Live tasks

Live tasks are scans that run in the background while you manually explore the target website using Burp's browser or when you send requests from Burp Repeater and Intruder. They enable you to perform some scanning operations, such as auditing for vulnerabilities or adding resources to Burp's Target site map, automatically.

Types of live task

When you set up a live task, you specify a scanning operation and a scope for items to be scanned. When the task encounters an item that meets the scope criteria, it performs the selected scanning operation on that item automatically.

There are two types of live task available in Burp Suite:

• Live audit - Scans each identified request for vulnerabilities.
• Live passive crawl - Populates the Target site map with items derived from the identified request.

Live task scope

You can specify items to be scanned by the live task based on the following criteria:

• Tools scope - Specify the tools whose traffic is inspected. Live tasks can include traffic from Burp Proxy, Repeater, and Intruder.
• URL scope - Specify which items from the selected tools are processed by the task, based on their URL.
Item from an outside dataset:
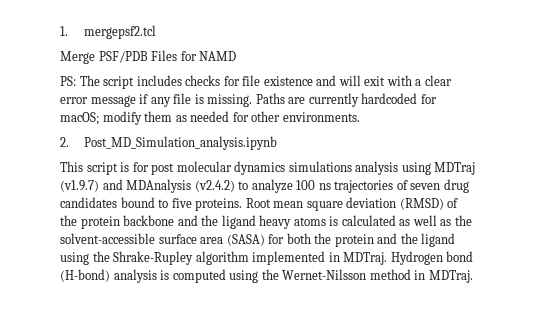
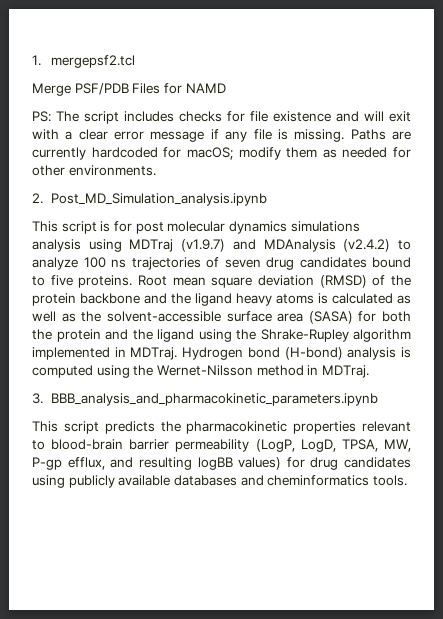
+ 3. BBB_analysis_and_pharmacokinetic_parameters.ipynb
+ This script predicts the pharmacokinetic properties relevant to blood-brain barrier permeability (LogP, LogD, TPSA, MW, P-gp efflux, and resulting logBB values) for drug candidates using publicly available databases and cheminformatics tools.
You can also specify whether any duplicate items should be removed. If you enable deduplication, any items that share URL and parameter names are consolidated to reduce the amount of items scanned.

Scan configuration and resource pools

You can set scan configurations for all live tasks. The selected configurations apply when scanning any in-scope items.

For live audit tasks, you can also specify a resource pool. This option is not available for passive crawl tasks.